**Task description**
Which lines of the data contain the string "What"? Copy every one.

(Beginning of Exercise material)

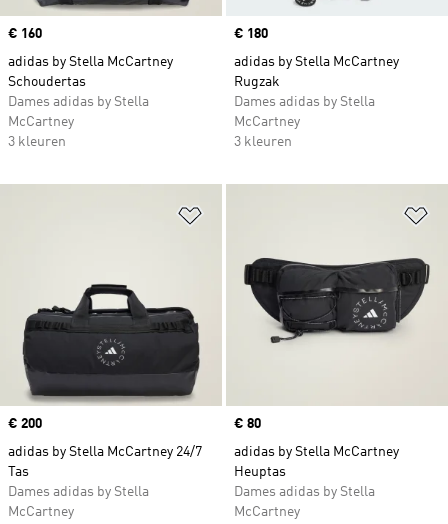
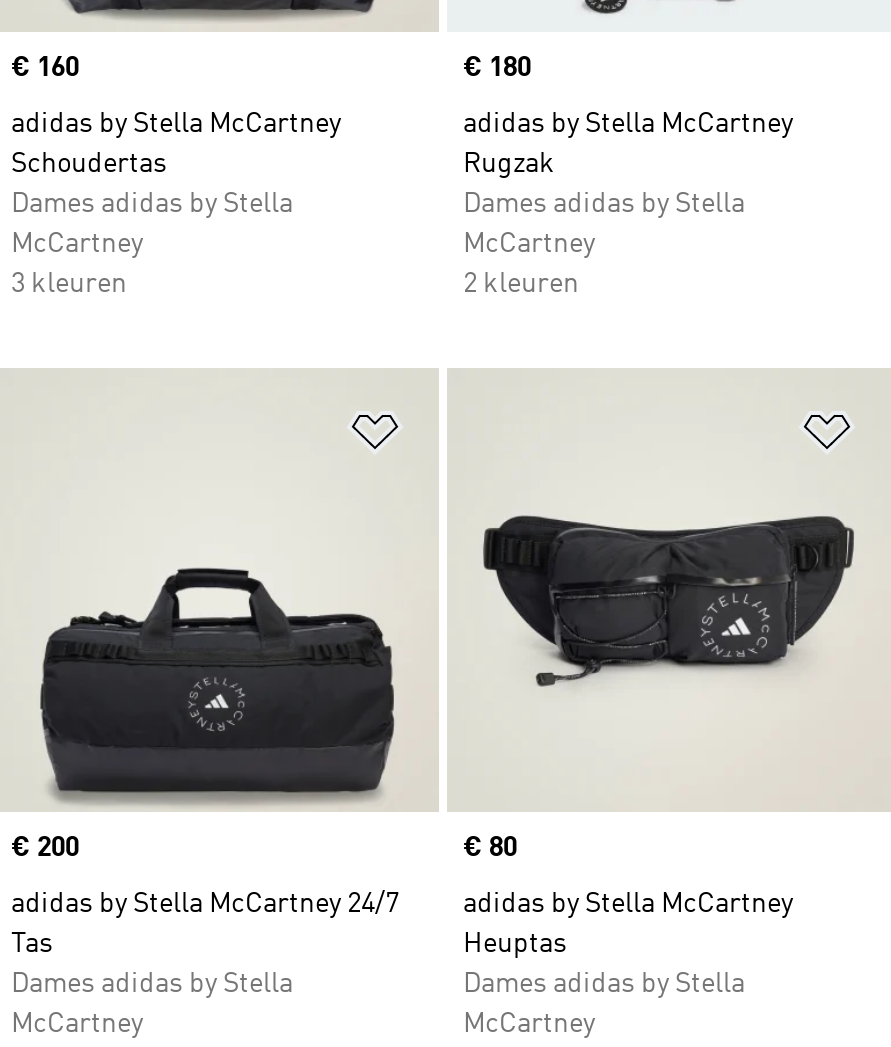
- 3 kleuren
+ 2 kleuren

(End of Exercise material)
(Beginning of Exercise material)

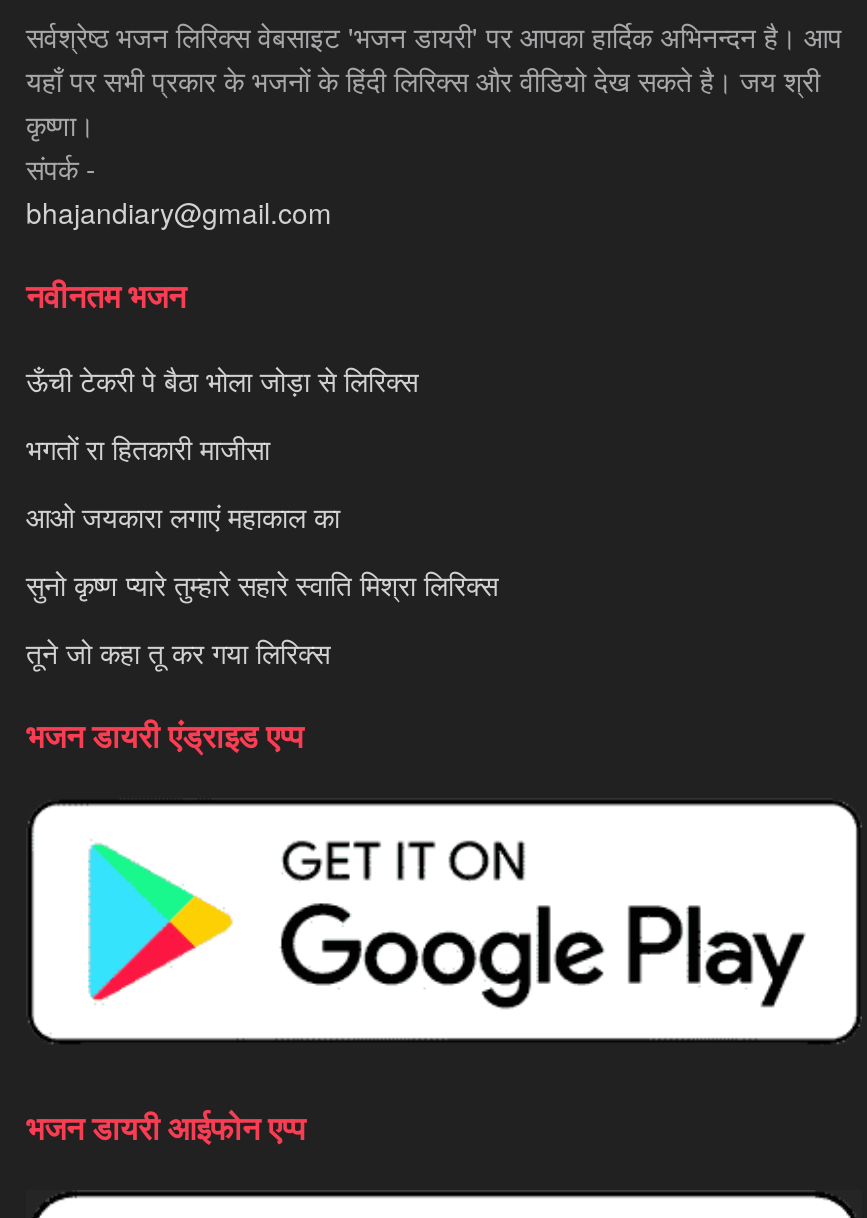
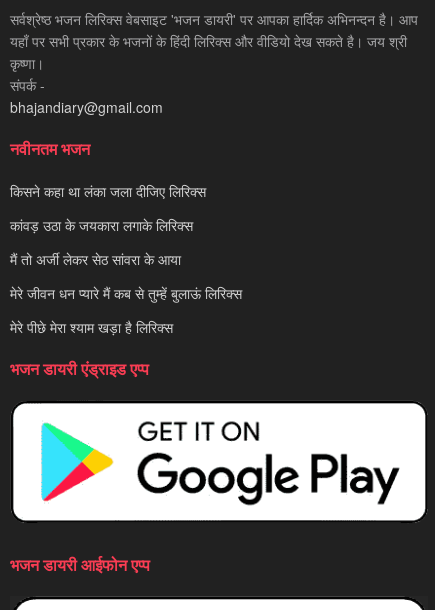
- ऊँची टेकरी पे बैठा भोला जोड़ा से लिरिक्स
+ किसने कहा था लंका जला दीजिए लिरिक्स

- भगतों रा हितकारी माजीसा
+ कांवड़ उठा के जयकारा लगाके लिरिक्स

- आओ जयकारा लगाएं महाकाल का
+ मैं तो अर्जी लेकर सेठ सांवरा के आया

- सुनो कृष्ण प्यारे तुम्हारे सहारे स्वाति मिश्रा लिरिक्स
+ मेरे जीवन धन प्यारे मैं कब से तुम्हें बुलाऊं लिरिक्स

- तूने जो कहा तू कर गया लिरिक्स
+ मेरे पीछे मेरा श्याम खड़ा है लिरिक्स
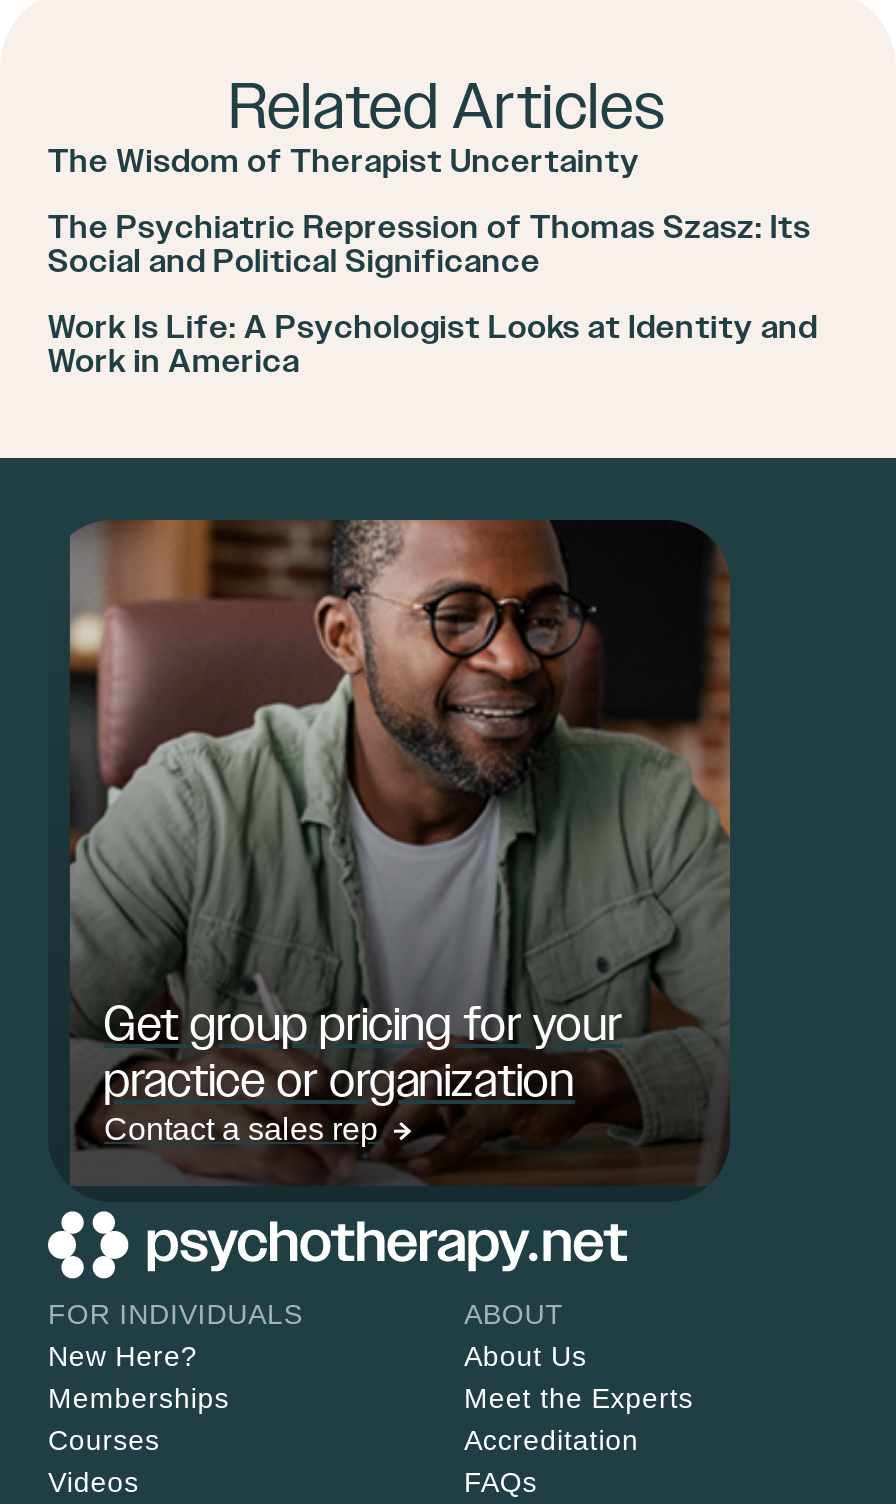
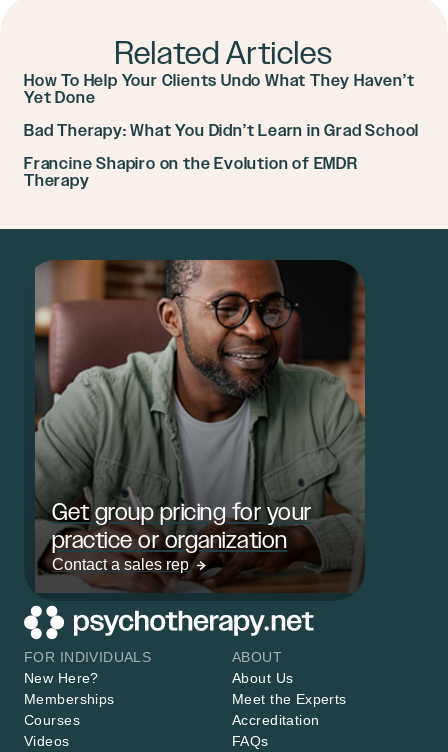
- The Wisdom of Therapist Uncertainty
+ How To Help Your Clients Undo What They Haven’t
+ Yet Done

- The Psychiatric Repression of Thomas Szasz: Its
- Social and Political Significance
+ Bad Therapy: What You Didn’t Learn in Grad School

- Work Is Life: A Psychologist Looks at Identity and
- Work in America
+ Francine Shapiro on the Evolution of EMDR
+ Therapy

(End of Exercise material)
(Beginning of Exercise material)

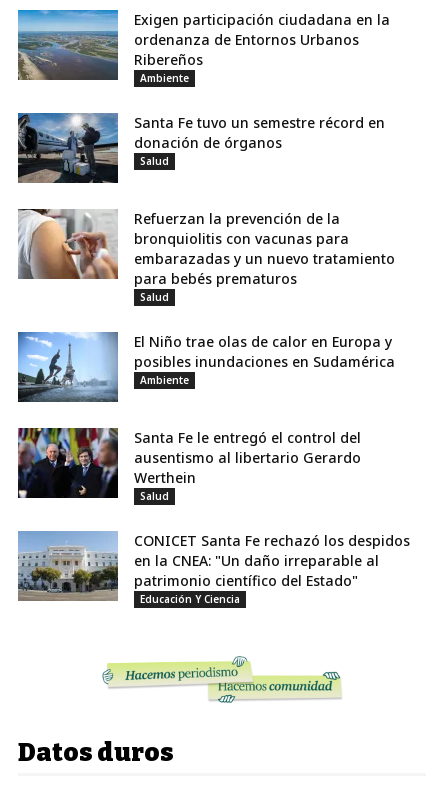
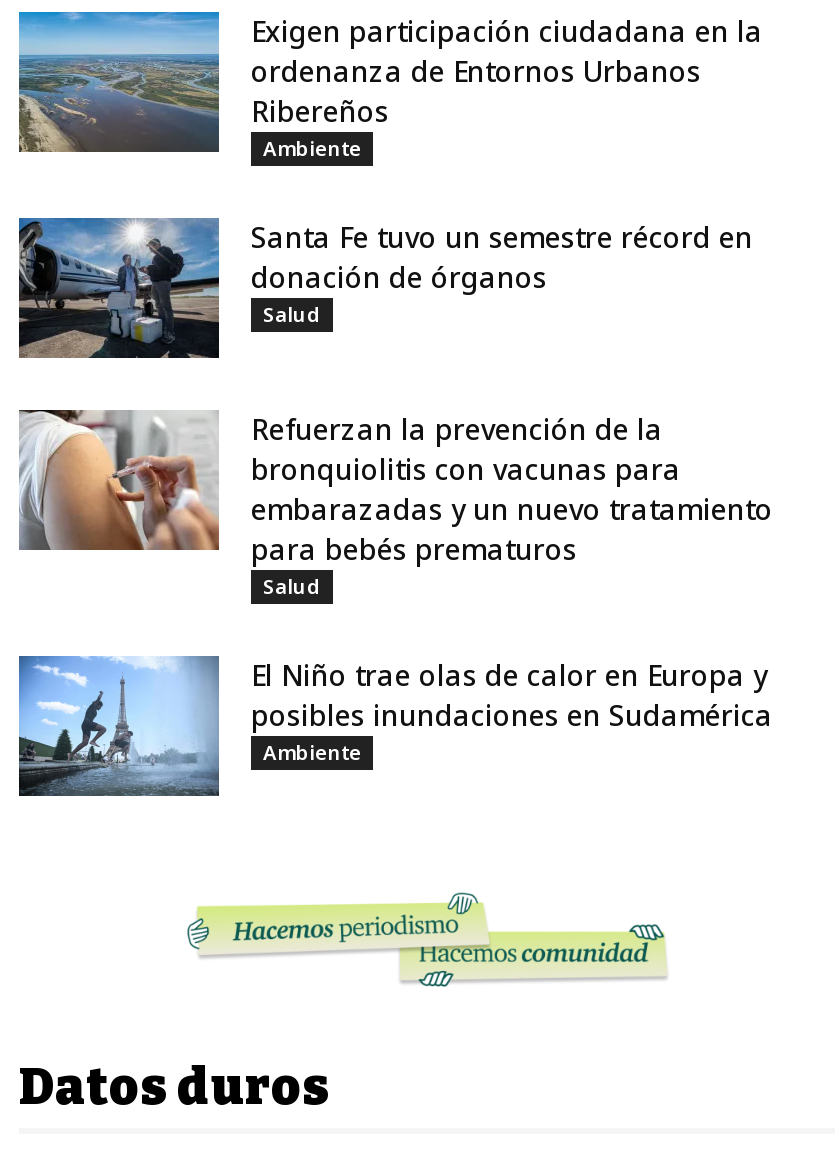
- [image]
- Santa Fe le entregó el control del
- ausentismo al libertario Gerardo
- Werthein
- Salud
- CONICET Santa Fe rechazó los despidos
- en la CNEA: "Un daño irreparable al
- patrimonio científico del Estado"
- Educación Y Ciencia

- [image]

(End of Exercise material)

**Written reply**
+ How To Help Your Clients Undo What They Haven’t
+ Bad Therapy: What You Didn’t Learn in Grad School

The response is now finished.